HUGGING_FACE_API_KEY=os.getenv('HUGGINGFACEHUB_API_TOKEN')

model = HuggingFaceInferenceAPIEmbeddings(api_key=HUGGING_FACE_API_KEY,model_name=model_name)

test_docs = [
    'Industrial revolution changed the world around us',
    'The Renaissance was a period of cultural rebirth that emerged in Europe during the 14th to 17th centuries'
]

embed_docs = model.embed_documents(test_docs)

In [3]:
# Print the size & count of the embeddings
print('Size = ', len(embed_docs[0]), '  Count = ', len(embed_docs))

Size =  768   Count =  2


In [4]:
query = "when was steam engine invented?"

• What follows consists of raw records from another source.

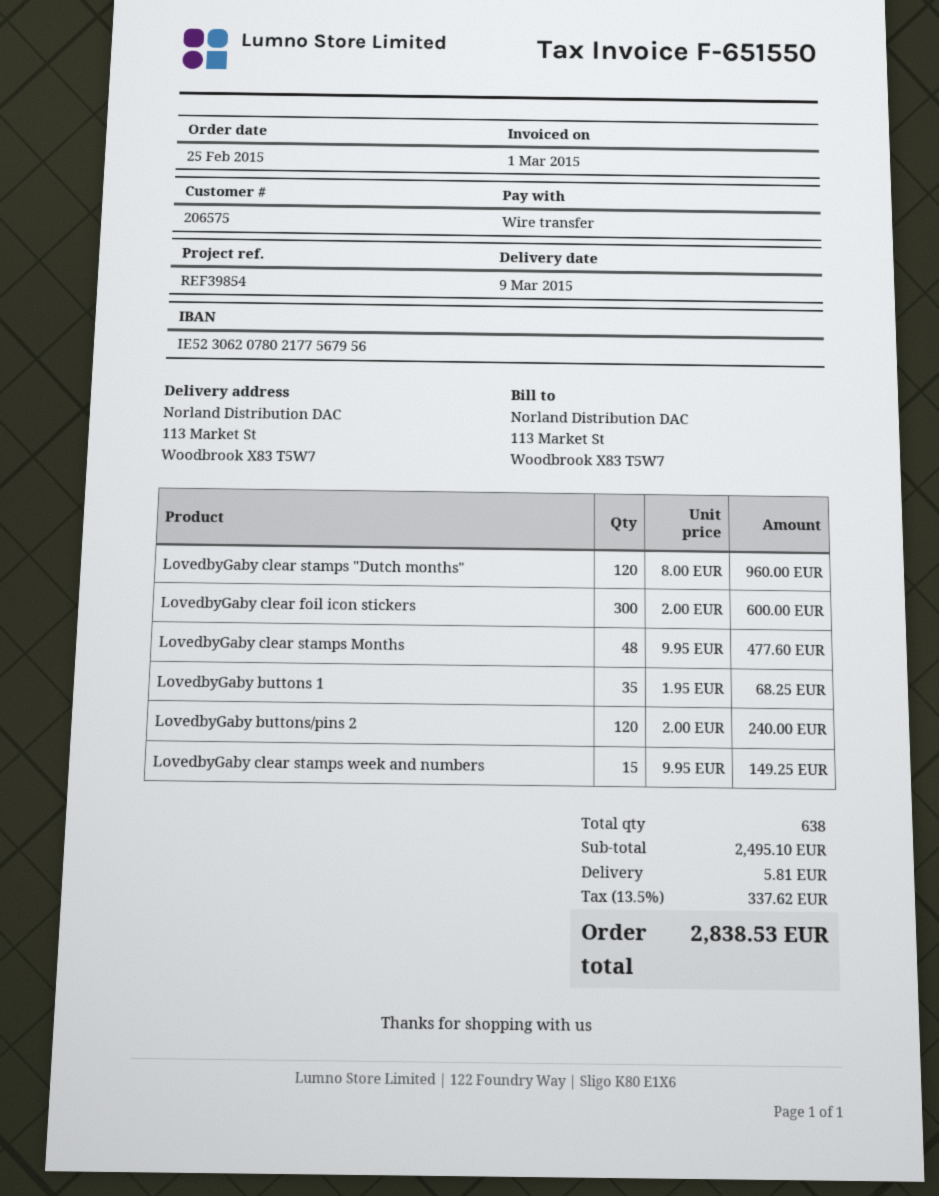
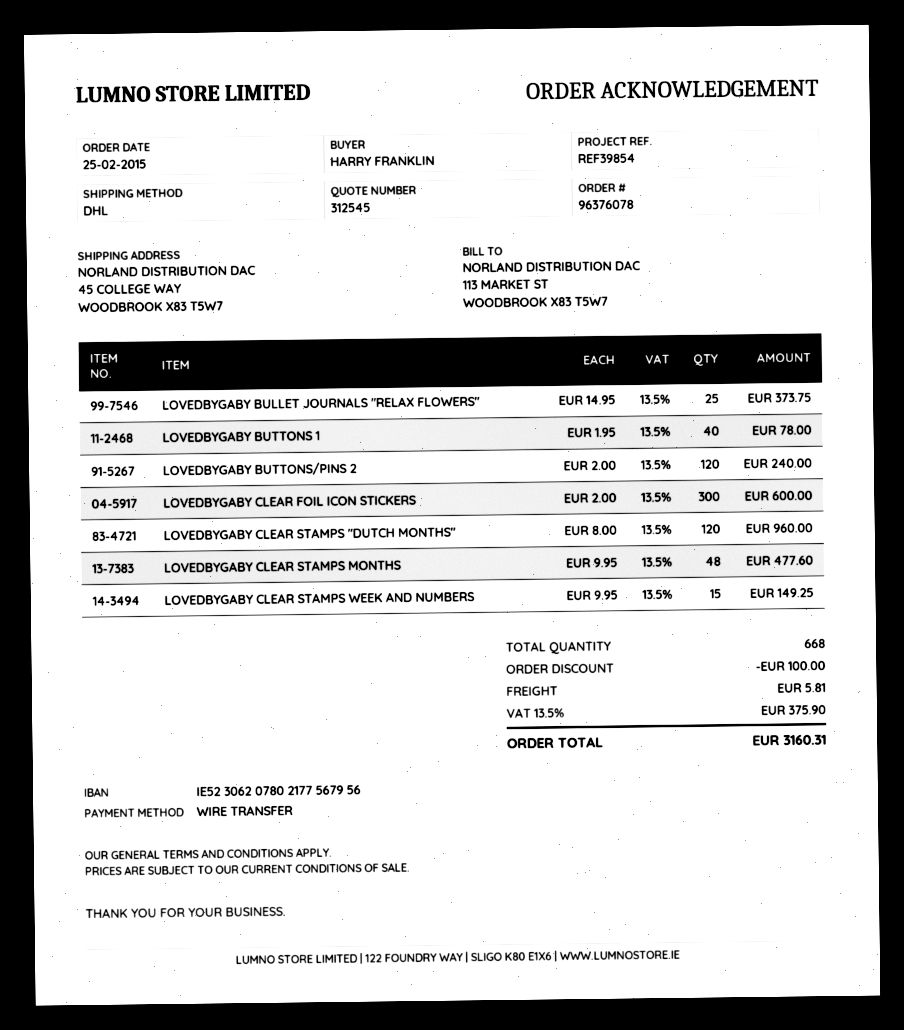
ship to: 113 Market St, Woodbrook X83 T5W7 -> 45 COLLEGE WAY, WOODBROOK X83 T5W7
LovedbyGaby buttons 1: 35 x 1.95 = 68.25 -> 40 x 1.95 = 78.00
LOVEDBYGABY BULLET JOURNALS "RELAX FLOWERS": none -> 25 x 14.95 = 373.75
total quantity: 638 -> 668
discount: none -> 100.00
tax: 13.5% = 337.62 -> 13.5% = 375.90
total: 2838.53 -> 3160.31

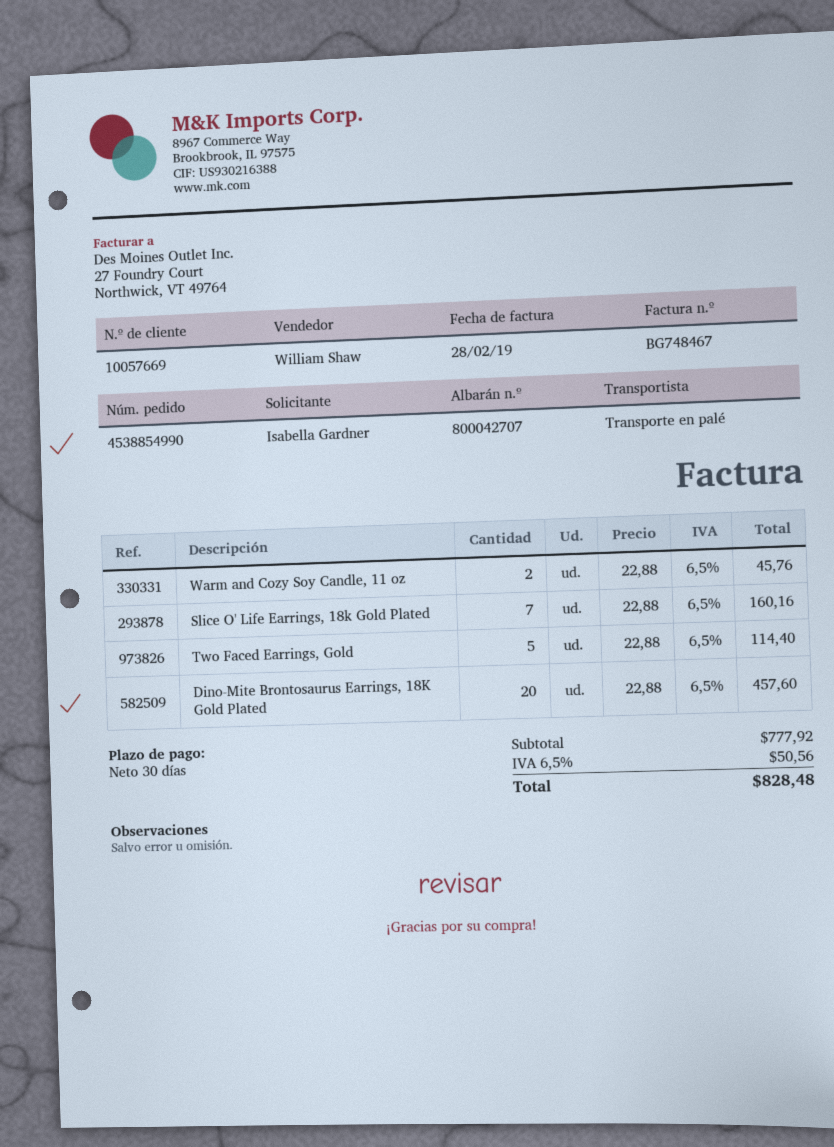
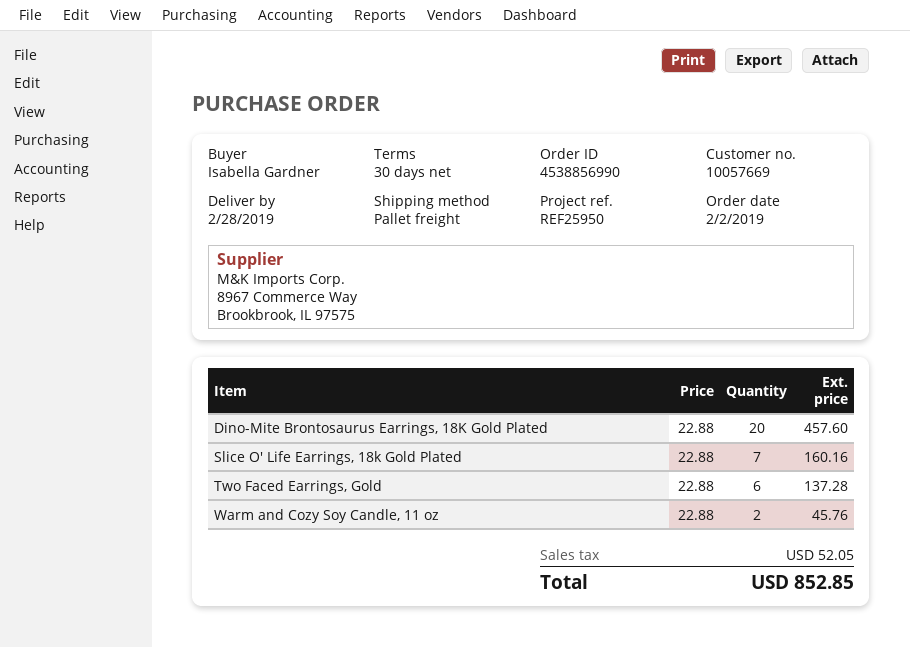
order number: 4538854990 -> 4538856990
Two Faced Earrings, Gold: 5 x 22.88 = 114.40 -> 6 x 22.88 = 137.28
tax: 50.56 -> 52.05
total: 828.48 -> 852.85

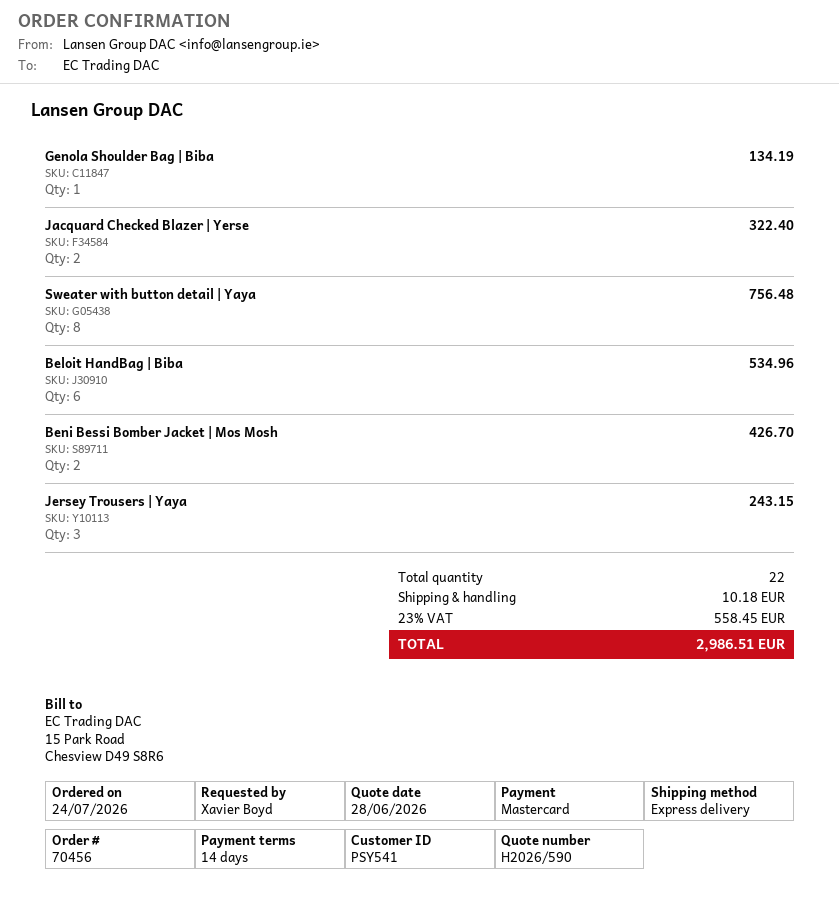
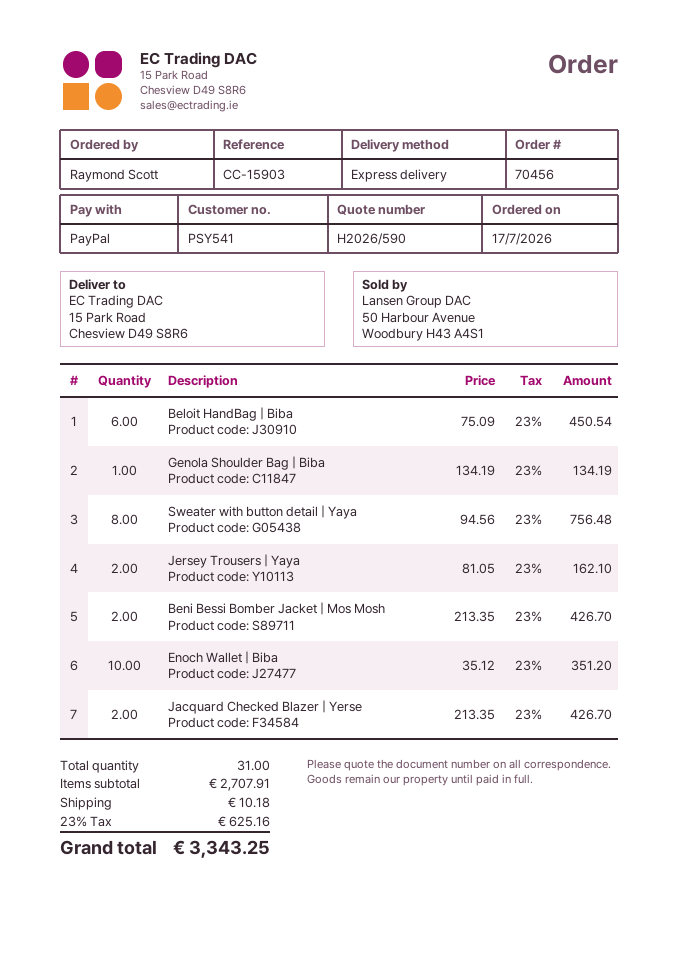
order date: 2026-07-24 -> 2026-07-17
ordered by: Xavier Boyd -> Raymond Scott
payment method: Mastercard -> PayPal
Jacquard Checked Blazer | Yerse: 2 for 322.40 -> 2 for 426.70
Beloit HandBag | Biba: 6 for 534.96 -> 6 for 450.54
Jersey Trousers | Yaya: 3 for 243.15 -> 2 for 162.10
Enoch Wallet | Biba: none -> 10 for 351.20
total quantity: 22 -> 31
tax: 23% = 558.45 -> 23% = 625.16
total: 2986.51 -> 3343.25

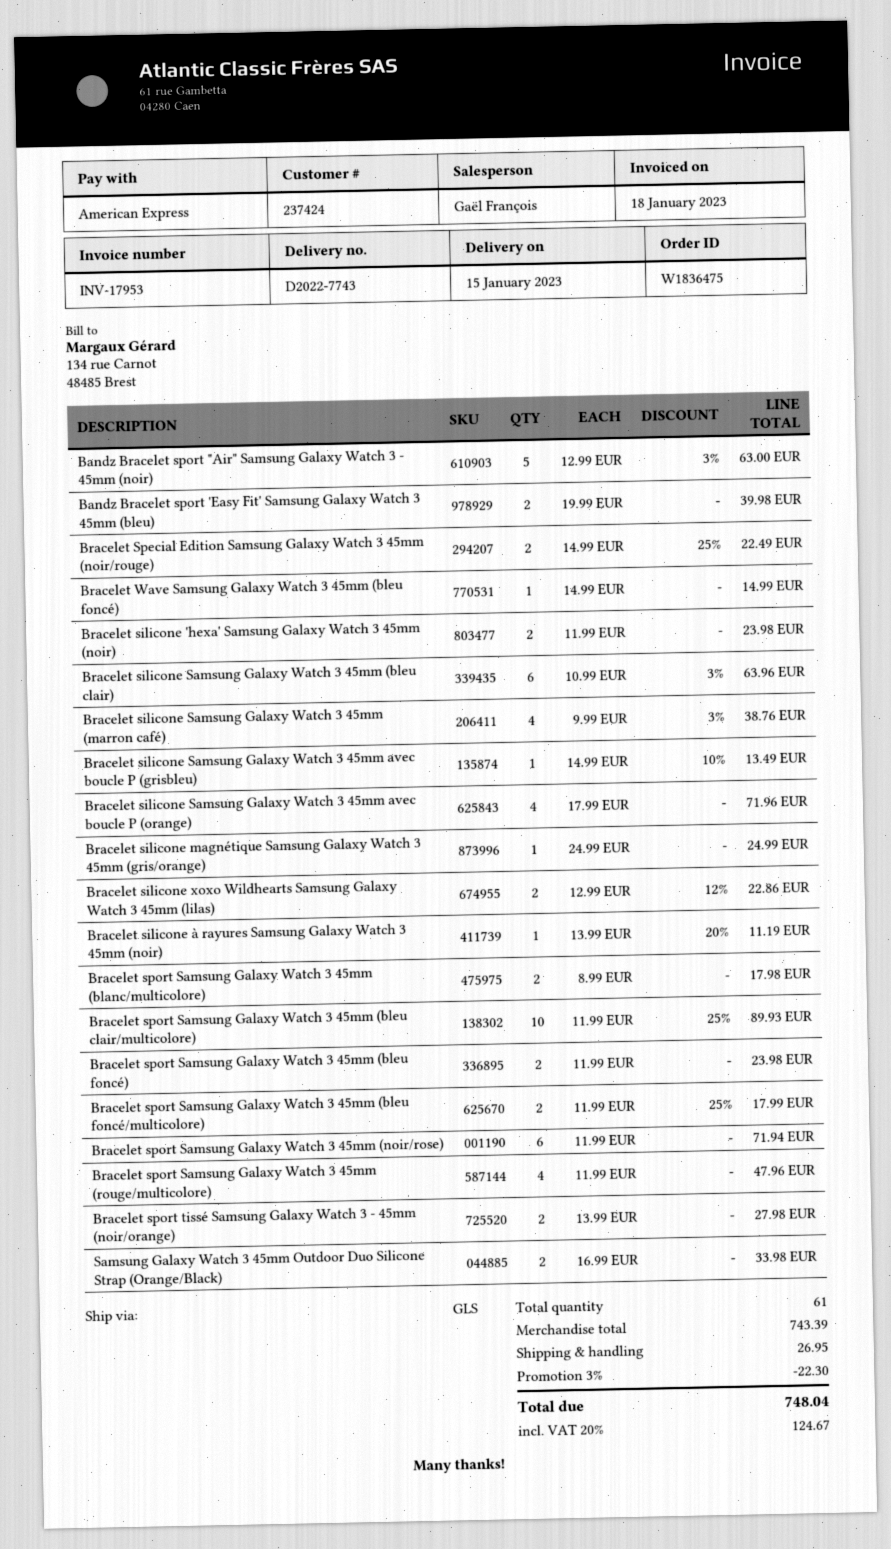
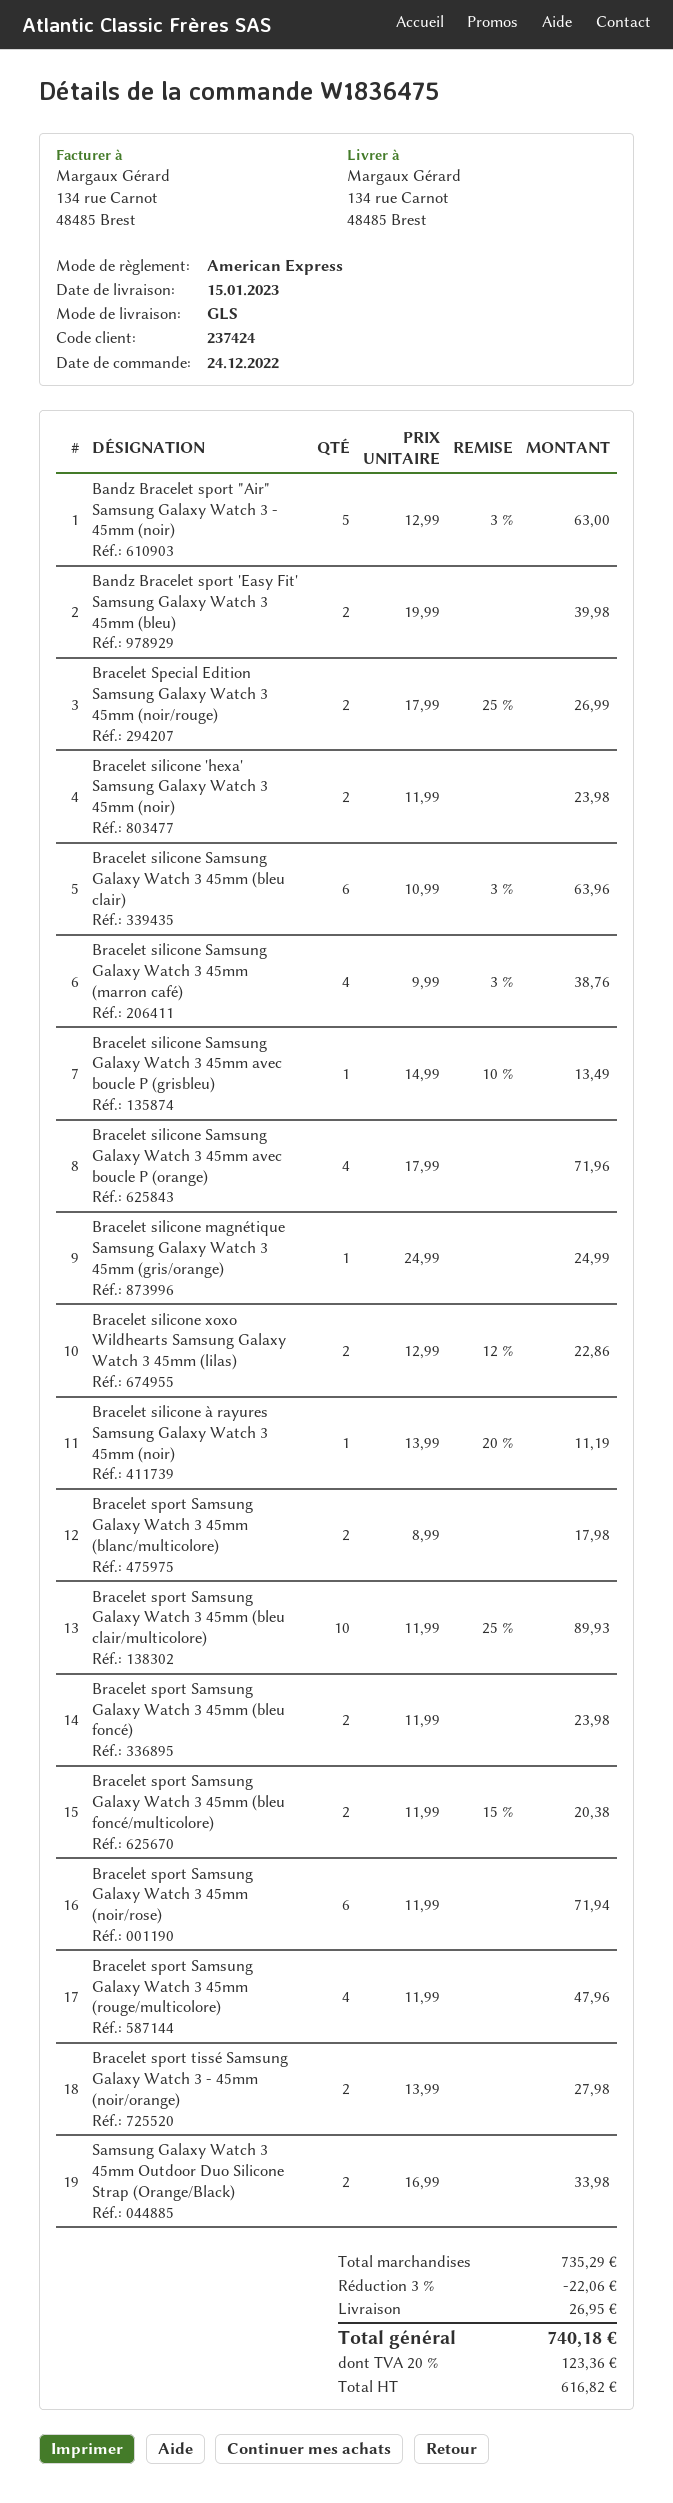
Bracelet Special Edition Samsung Galaxy Watch 3 45mm (noir/rouge): 2 x 14.99 - 25% = 22.49 -> 2 x 17.99 - 25% = 26.99
Bracelet Wave Samsung Galaxy Watch 3 45mm (bleu foncé): 1 x 14.99 = 14.99 -> none
Bracelet sport Samsung Galaxy Watch 3 45mm (bleu foncé/multicolore): 2 x 11.99 - 25% = 17.99 -> 2 x 11.99 - 15% = 20.38
subtotal: 743.39 -> 735.29
discount: 3% = 22.30 -> 3% = 22.06
tax: 20% = 124.67 -> 20% = 123.36
total: 748.04 -> 740.18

embed_query = model.embed_query(query)

## 2. Distance Metric

https://python.langchain.com/docs/guides/evaluation/string/embedding_distance



In [5]:
from langchain.evaluation import EmbeddingDistance

list(EmbeddingDistance)

[<EmbeddingDistance.COSINE: 'cosine'>,
 <EmbeddingDistance.EUCLIDEAN: 'euclidean'>,
 <EmbeddingDistance.MANHATTAN: 'manhattan'>,
 <EmbeddingDistance.CHEBYSHEV: 'chebyshev'>,
 <EmbeddingDistance.HAMMING: 'hamming'>]

## 3. Use evaluator to calculate similarity

https://python.langchain.com/docs/guides/evaluation/string/embedding_distance

#### Pairwise distance evaluation

**NOTE:**

It returns the distance and not the score. Which means lower value = higher similarity

param distance_metric: EmbeddingDistance = EmbeddingDistance.COSINE




https://api.python.langchain.com/en/latest/evaluation/langchain.evaluation.embedding_distance.base.PairwiseEmbeddingDistanceEvalChain.html#

In [11]:
# https://api.python.langchain.com/en/stable/evaluation/langchain.evaluation.loading.load_evaluator.html#
# https://api.python.langchain.com/en/stable/evaluation/langchain.evaluation.schema.EvaluatorType.html#langchain.evaluation.schema.EvaluatorType

from langchain.evaluation import load_evaluator

pairwise_distance_evaluator = load_evaluator("pairwise_embedding_distance", embeddings=model)

type(pairwise_distance_evaluator)

langchain.evaluation.embedding_distance.base.PairwiseEmbeddingDistanceEvalChain

In [12]:
print(query)
print('------------')

distance_metric = EmbeddingDistance.COSINE

for str in test_docs:
    distance = pairwise_distance_evaluator.evaluate_string_pairs(prediction=query, prediction_b=str, distance_metric=distance_metric)
    distance = round(distance['score'],2)
    print('Distance = ', distance, '  -  ', str)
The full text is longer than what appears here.